3.2.1.1. Request Syntax
The PRQP request syntax is as follows:
PRQPRequest ::= SEQUENCE {
requestData TBSReqData,
signature [0] EXPLICIT Signature OPTIONAL }
TBSReqData ::= SEQUENCE {
version INTEGER { v(1) },
nonce INTEGER OPTIONAL,
-- very large number
maxRespEntries INTEGER OPTIONAL,
-- maximum number of accepted entries in
-- corresponding response
serviceToken ResourceRequestToken,
-- token identifying the requested service
extensions [0] IMPLICIT Extensions OPTIONAL }
The version field (currently v1) describes the version of the PRQP
request. The nonce field, if present, is an integer between 80 bits
and 256 bit in length.
The MaxResponse identifier is used to tell the RQA the maximum number
of ResourceResponseToken that presenting can include in the response.

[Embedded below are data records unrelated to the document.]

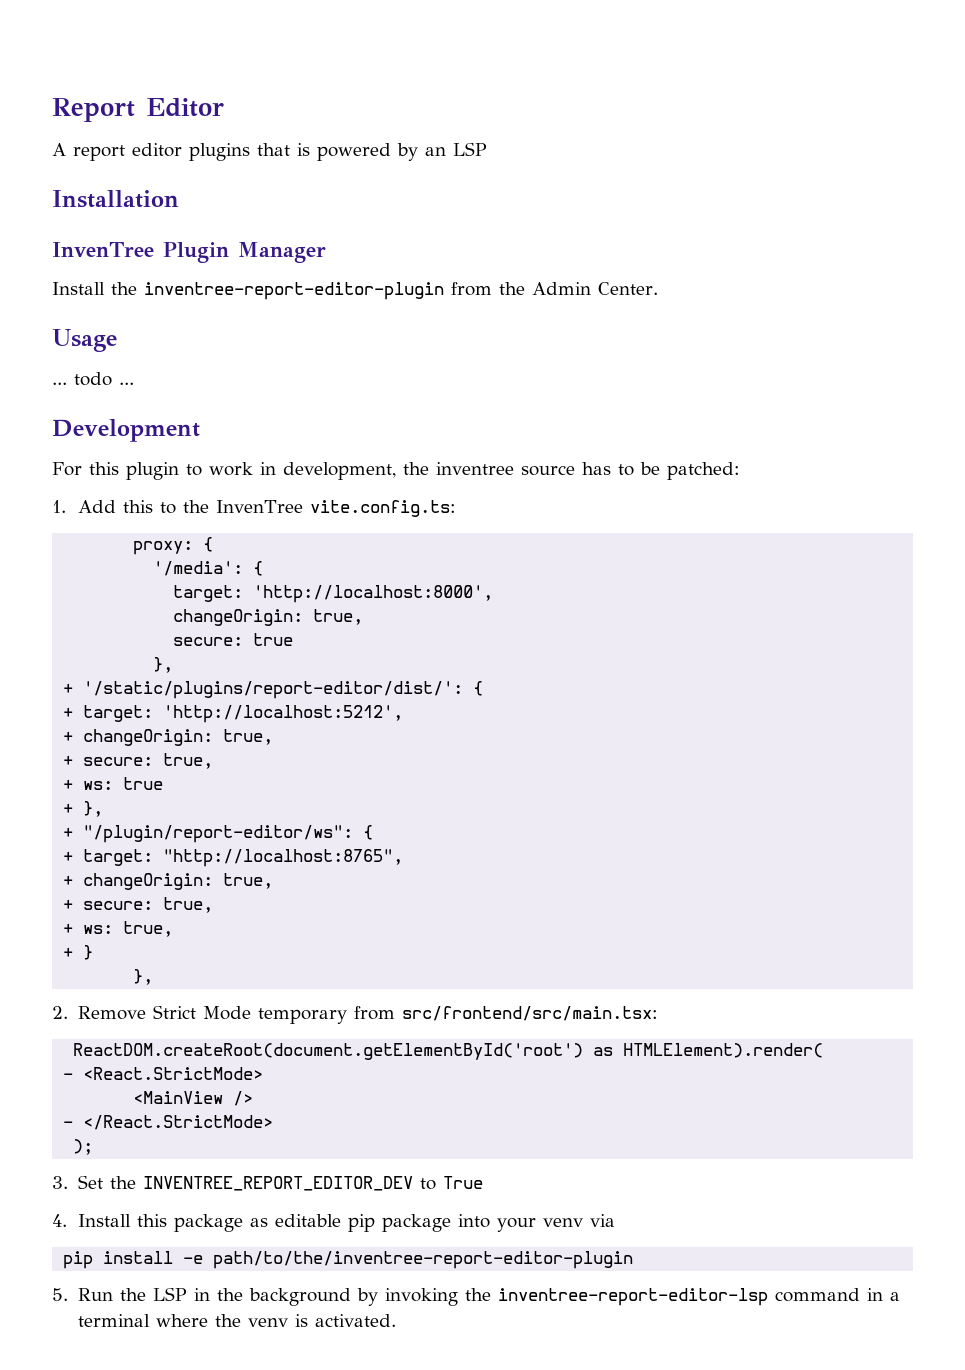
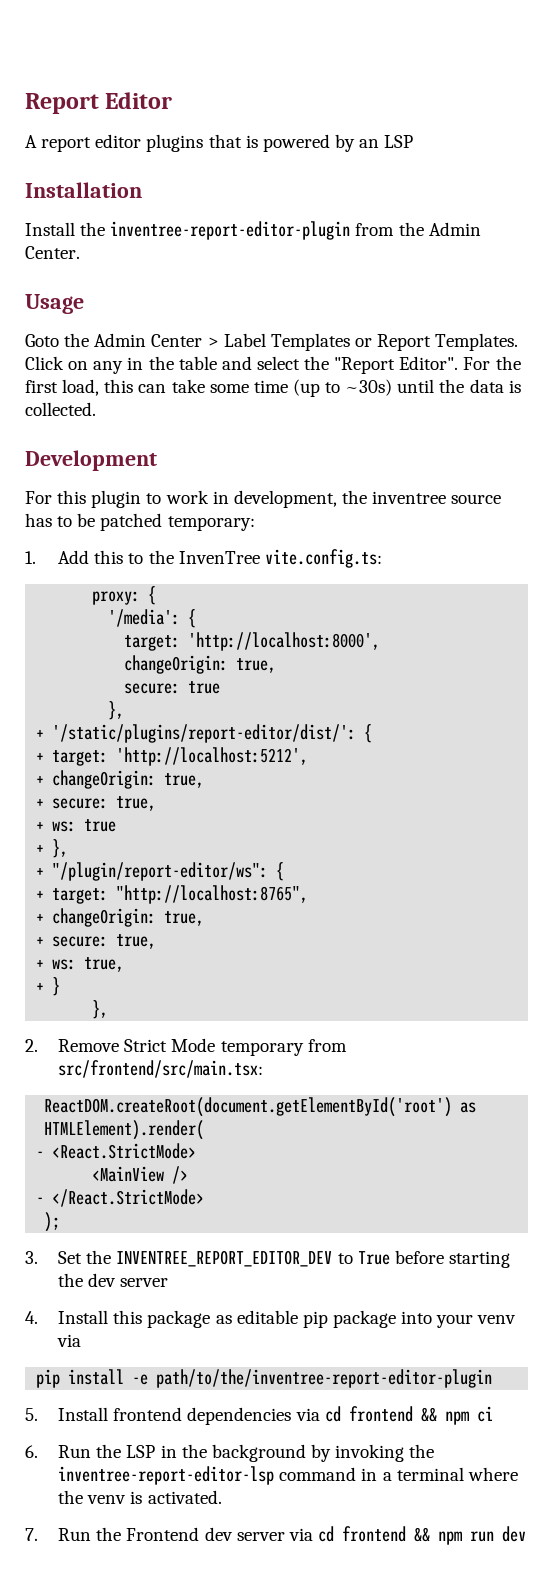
- InvenTree Plugin Manager
- ... todo ...
+ Goto the Admin Center > Label Templates or Report Templates. Click on any in the table and select the "Report Editor". For the first load, this can take some time (up to ~30s) until the data is collected.
- For this plugin to work in development, the inventree source has to be patched:
+ For this plugin to work in development, the inventree source has to be patched temporary:
- 3. Set the INVENTREE_REPORT_EDITOR_DEV to True
+ 3. Set the INVENTREE_REPORT_EDITOR_DEV to True before starting the dev server
- 5. Run the LSP in the background by invoking the inventree-report-editor-lsp command in a terminal where the venv is activated.
+ 5. Install frontend dependencies via cd frontend && npm ci
+ 6. Run the LSP in the background by invoking the inventree-report-editor-lsp command in a terminal where the venv is activated.
+ 7. Run the Frontend dev server via cd frontend && npm run dev

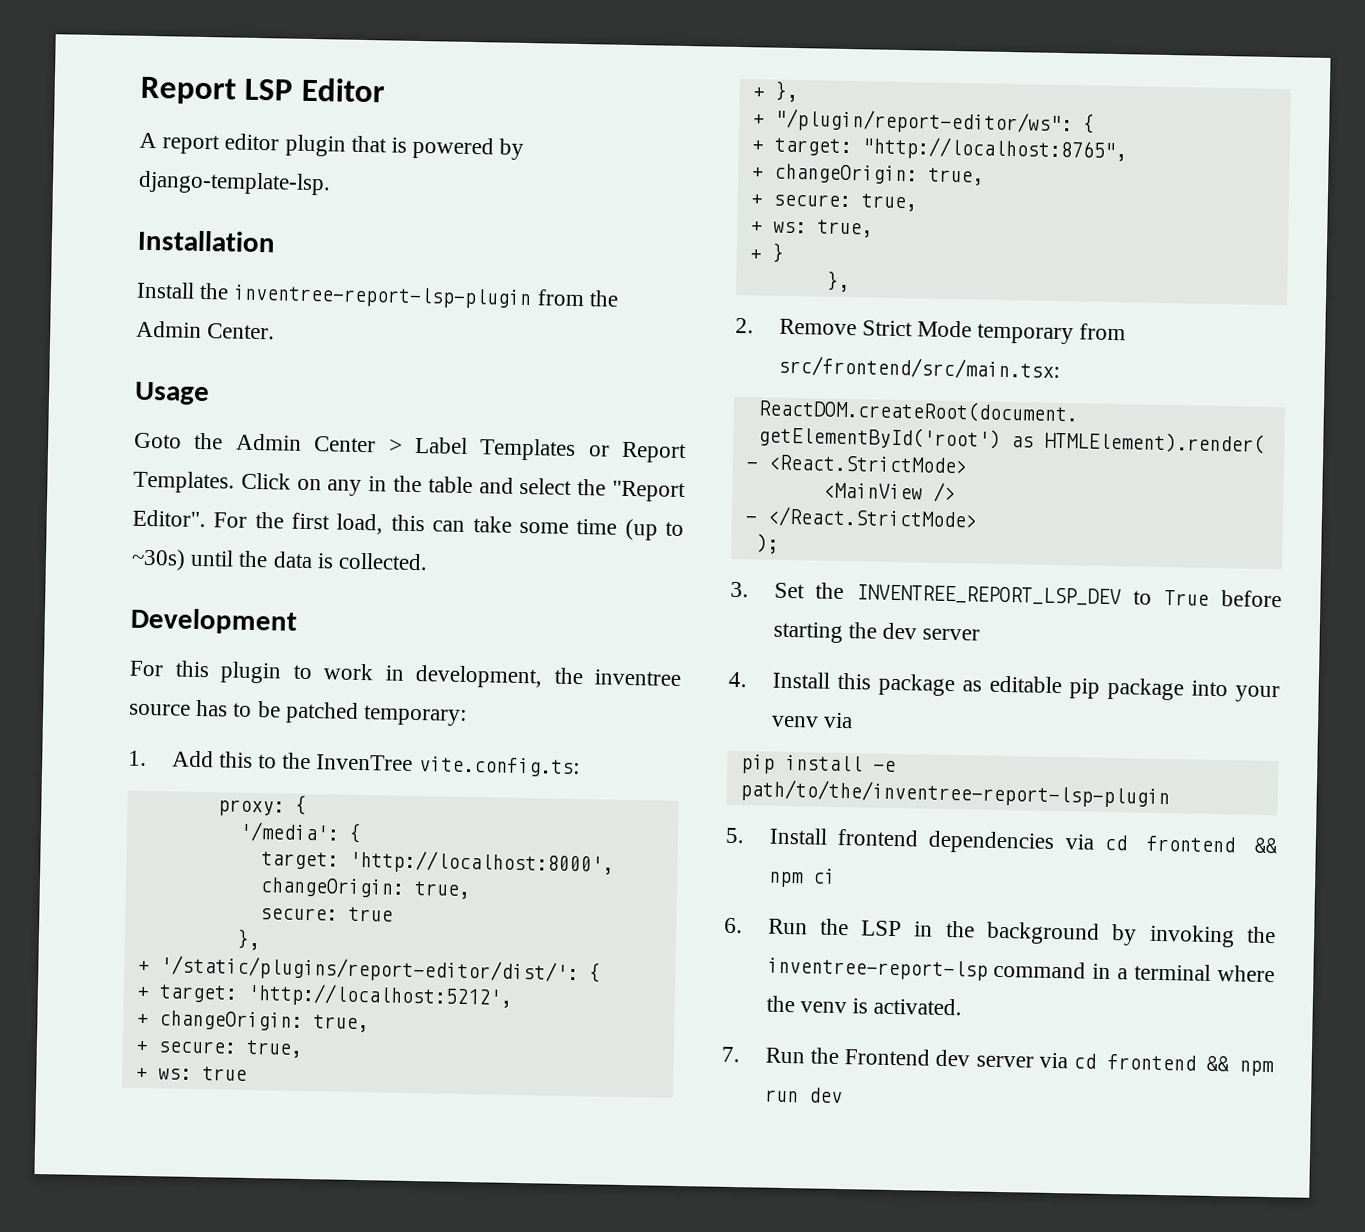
- Report Editor
+ Report LSP Editor
- A report editor plugins that is powered by an LSP
+ A report editor plugin that is powered by django-template-lsp.
- Install the inventree-report-editor-plugin from the Admin Center.
+ Install the inventree-report-lsp-plugin from the Admin Center.
- 3. Set the INVENTREE_REPORT_EDITOR_DEV to True before starting the dev server
+ 3. Set the INVENTREE_REPORT_LSP_DEV to True before starting the dev server
- pip install -e path/to/the/inventree-report-editor-plugin
+ pip install -e path/to/the/inventree-report-lsp-plugin
- 6. Run the LSP in the background by invoking the inventree-report-editor-lsp command in a terminal where the venv is activated.
+ 6. Run the LSP in the background by invoking the inventree-report-lsp command in a terminal where the venv is activated.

The ResourceRequestToken is used to identify the requested services.
It carries information about the requested services. It contains a
CA identifier and optionally one or more service identifiers.
ResourceRequestToken ::= SEQUENCE {
ca CertIdentifier,
servicesList [0] SET OF ResourceIdentifier OPTIONAL }
Pala Expires January 1, 2009 [Page 7]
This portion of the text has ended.